(Data provided)

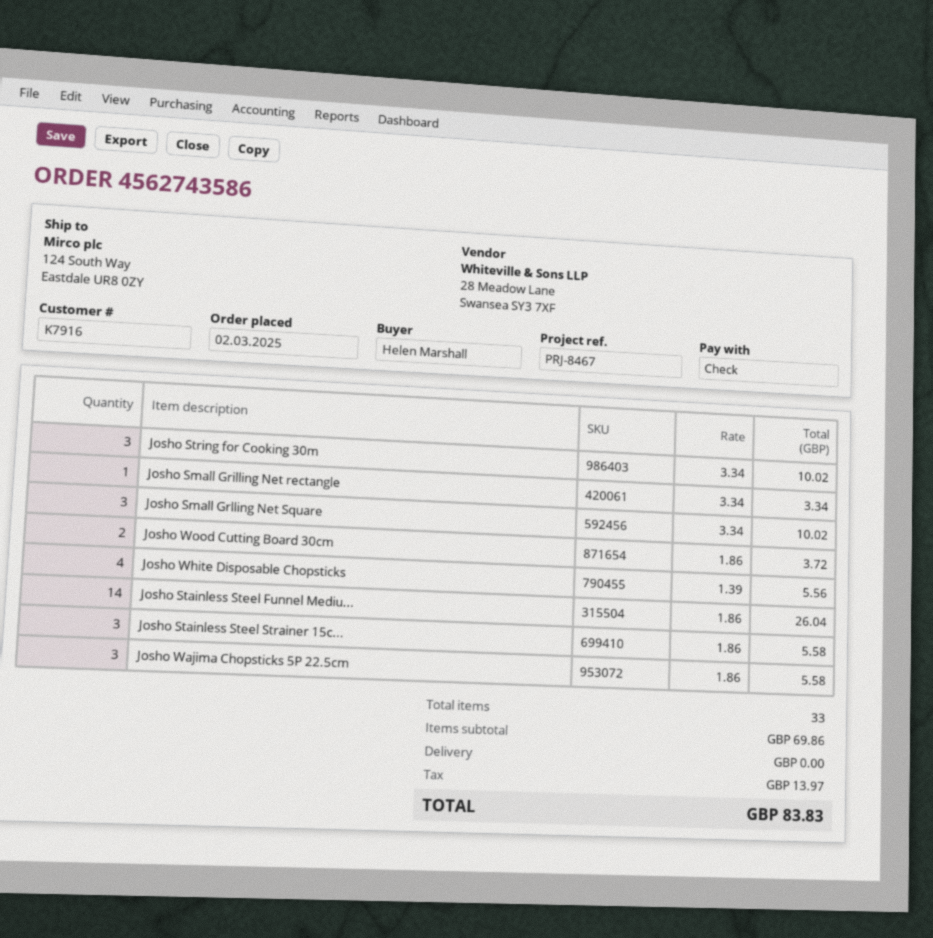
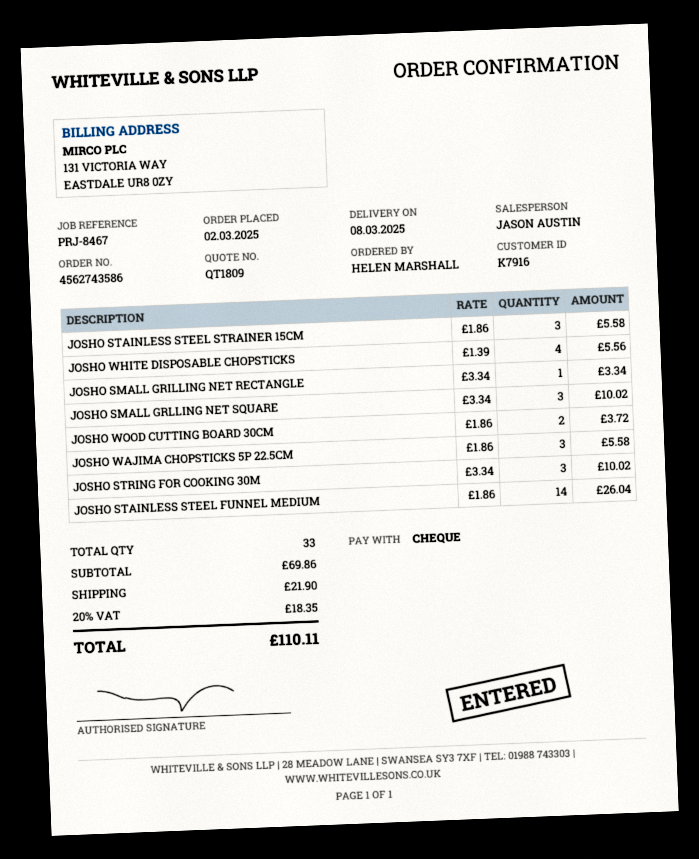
shipping: 0.00 -> 21.90
tax: 13.97 -> 18.35
total: 83.83 -> 110.11

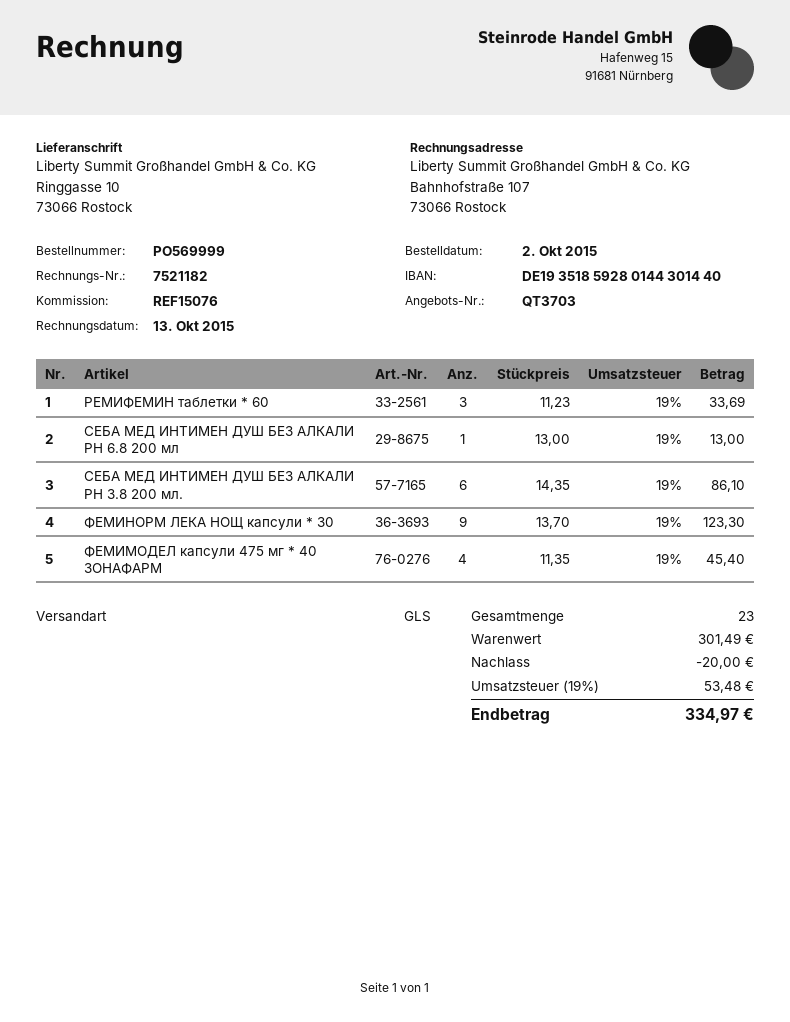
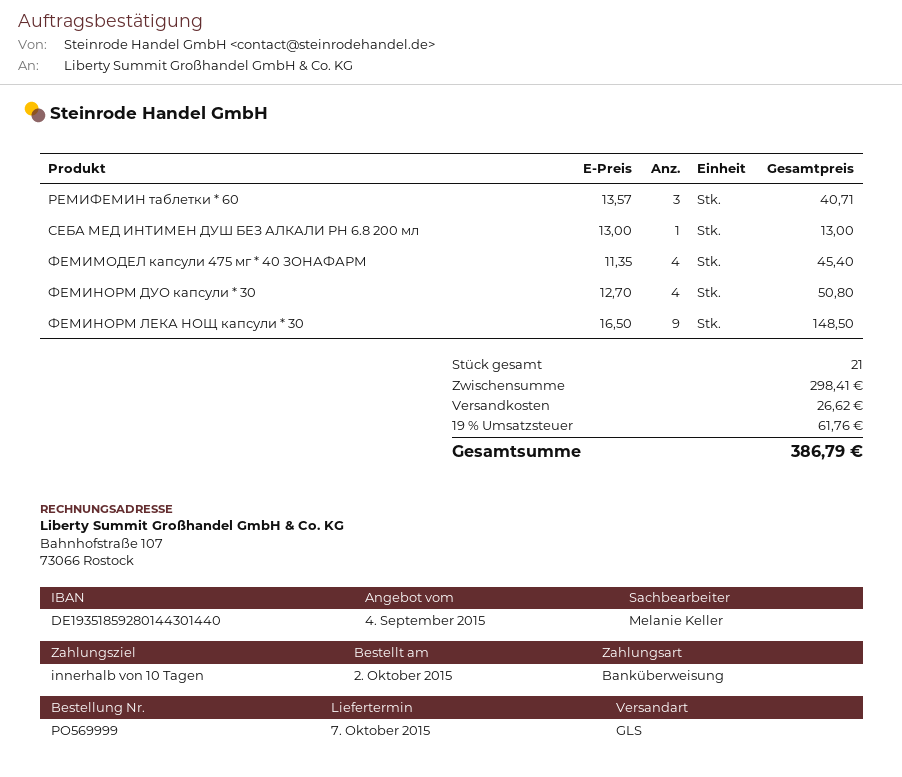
РЕМИФЕМИН таблетки * 60: 3 x 11.23 = 33.69 -> 3 x 13.57 = 40.71
СЕБА МЕД ИНТИМЕН ДУШ БЕЗ АЛКАЛИ PH 3.8 200 мл.: 6 x 14.35 = 86.10 -> none
ФЕМИНОРМ ЛЕКА НОЩ капсули * 30: 9 x 13.70 = 123.30 -> 9 x 16.50 = 148.50
ФЕМИНОРМ ДУО капсули * 30: none -> 4 x 12.70 = 50.80
total quantity: 23 -> 21
subtotal: 301.49 -> 298.41
discount: 20.00 -> none
shipping: none -> 26.62
tax: 19% = 53.48 -> 19% = 61.76
total: 334.97 -> 386.79

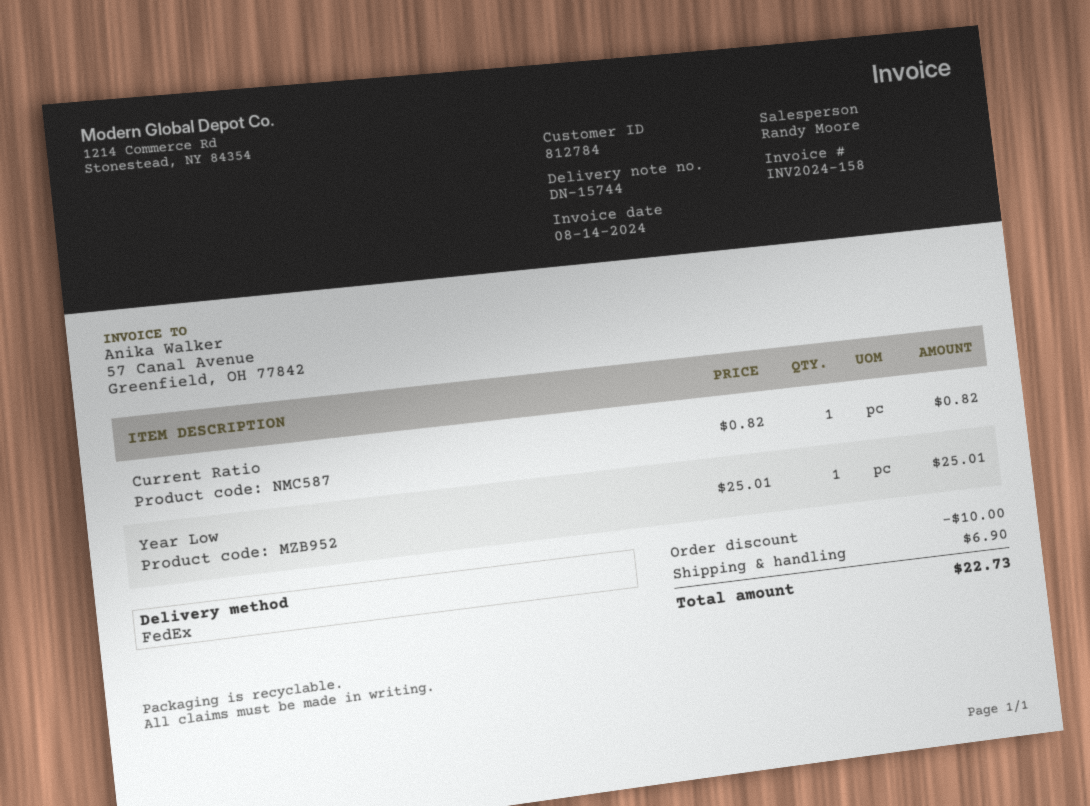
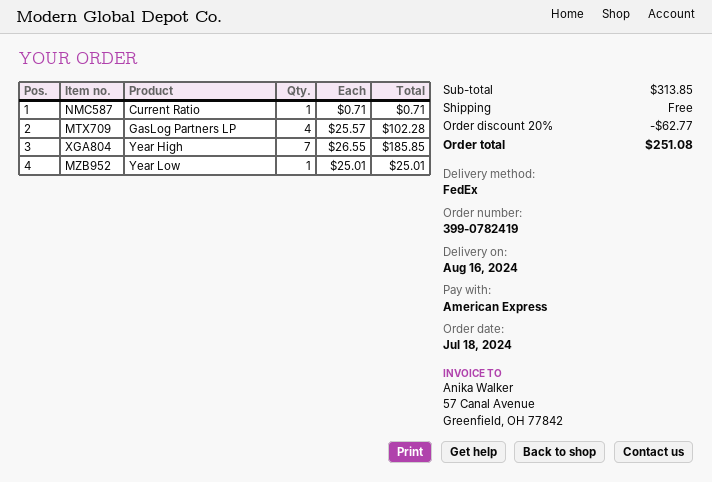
Current Ratio: 1 x 0.82 = 0.82 -> 1 x 0.71 = 0.71
GasLog Partners LP: none -> 4 x 25.57 = 102.28
Year High: none -> 7 x 26.55 = 185.85
discount: 10.00 -> 62.77
shipping: 6.90 -> 0.00
total: 22.73 -> 251.08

(End Data provided)

Task statement –
Copy out all lines from the material above that contain the string "none".

Task answer –
СЕБА МЕД ИНТИМЕН ДУШ БЕЗ АЛКАЛИ PH 3.8 200 мл.: 6 x 14.35 = 86.10 -> none
ФЕМИНОРМ ДУО капсули * 30: none -> 4 x 12.70 = 50.80
discount: 20.00 -> none
shipping: none -> 26.62
GasLog Partners LP: none -> 4 x 25.57 = 102.28
Year High: none -> 7 x 26.55 = 185.85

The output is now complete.